Intentó, sin éxito, forzar una sonrisa creíble.

―No me gusta ―susurró—. Tengo miedo, papi.

―Tranquilo, Jackie, mamá solo tiene un poco de prisa; ya llegamos a la casa de la playa ―dijo sin mucho convencimiento, cosa que su hijo notó.

El viento balanceaba el coche, a la par que traqueteaban las ruedas en el asfalto, cada vez con más violencia. El niño, de ocho años, entrecerraba los ojos, sin poder distinguir el paisaje. Lo veía pasar entre la oscuridad, para perderse, con rapidez, en la distancia. Aquello acrecentaba su sensación de pánico.

 

―¡Mamá!, pis, ¡para, mamá! ―sollozó en un quejido apenas ininteligible.

―No puedo, mi amor; más adelante, aguanta un poco. ―La mujer se pasó el dorso de la mano por la frente, húmeda. El pie, como si estuviera agarrotado, permanecía casi hundido.

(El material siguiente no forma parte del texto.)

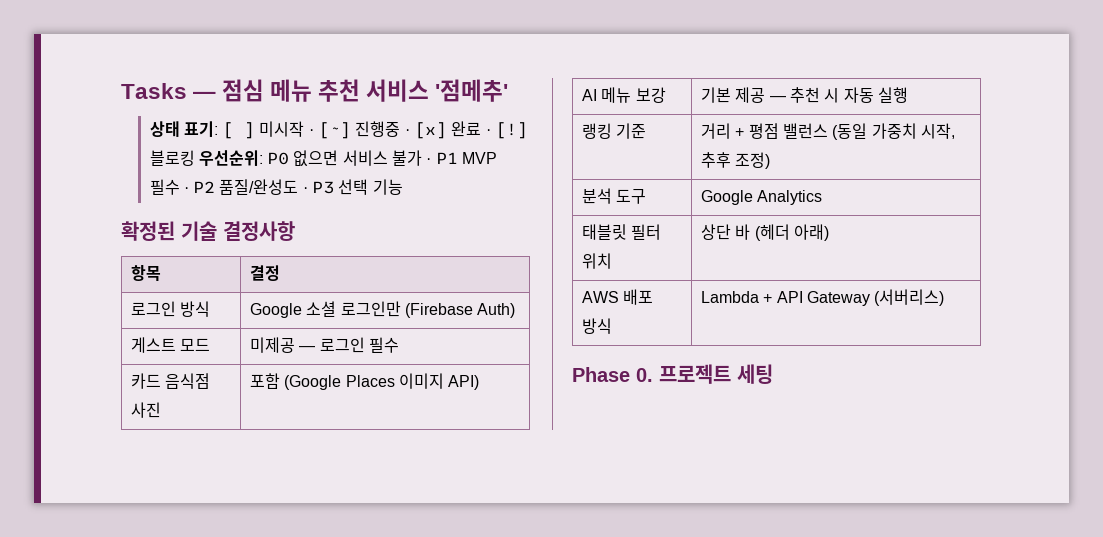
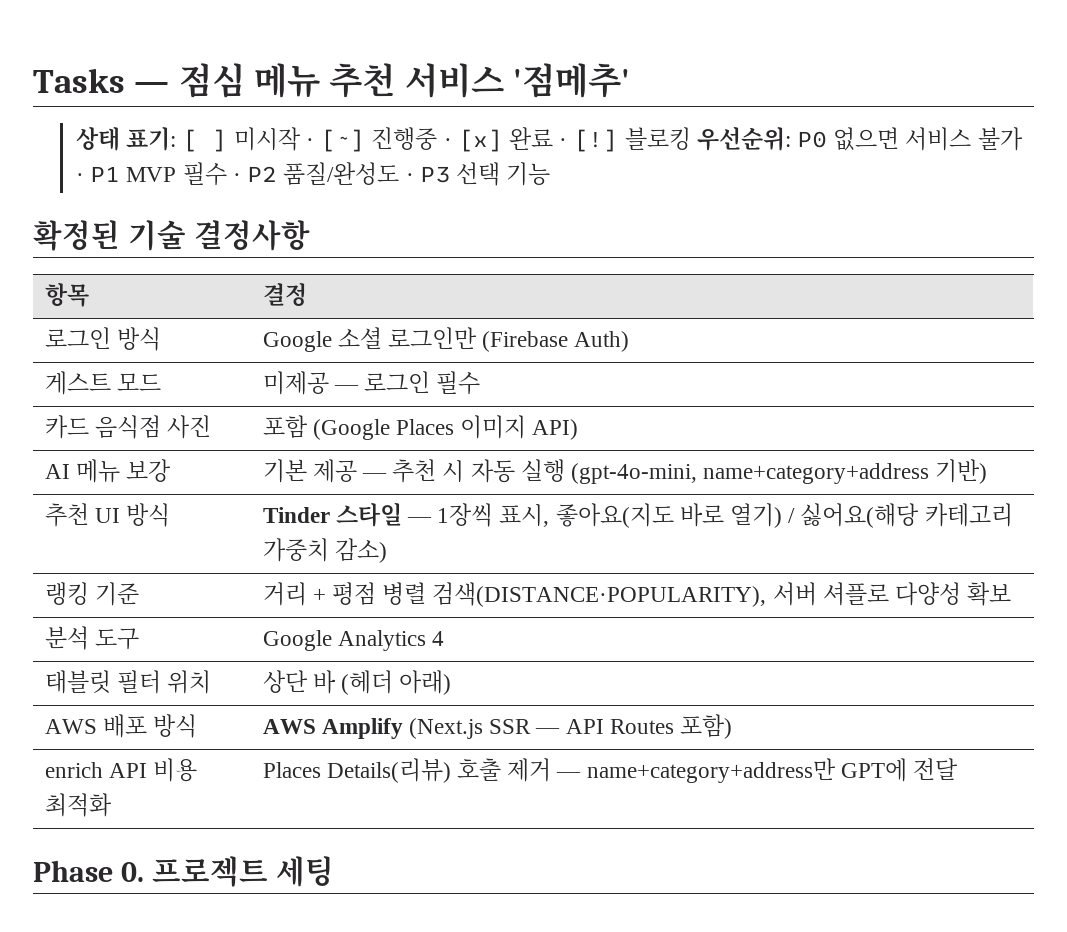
- AI 메뉴 보강 | 기본 제공 — 추천 시 자동 실행
+ AI 메뉴 보강 | 기본 제공 — 추천 시 자동 실행 (gpt-4o-mini, name+category+address 기반)
+ 추천 UI 방식 | Tinder 스타일 — 1장씩 표시, 좋아요(지도 바로 열기) / 싫어요(해당 카테고리 가중치 감소)
- 랭킹 기준 | 거리 + 평점 밸런스 (동일 가중치 시작, 추후 조정)
+ 랭킹 기준 | 거리 + 평점 병렬 검색(DISTANCE·POPULARITY), 서버 셔플로 다양성 확보
- 분석 도구 | Google Analytics
+ 분석 도구 | Google Analytics 4
- AWS 배포 방식 | Lambda + API Gateway (서버리스)
+ AWS 배포 방식 | AWS Amplify (Next.js SSR — API Routes 포함)
+ enrich API 비용 최적화 | Places Details(리뷰) 호출 제거 — name+category+address만 GPT에 전달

La aguja del cuentakilómetros se disparaba en las escasas rectas donde, sus cuerpos, descansaban del brutal zarandeo. La aceleración los terminaba empotrando, como si fuera la gravedad, contra el respaldo.

―¡CARLA!, cálmate, baja la velocidad. Cariño, estamos lejos; hace rato que no vemos nada, y ellos van a pie  ―dijo el hombre.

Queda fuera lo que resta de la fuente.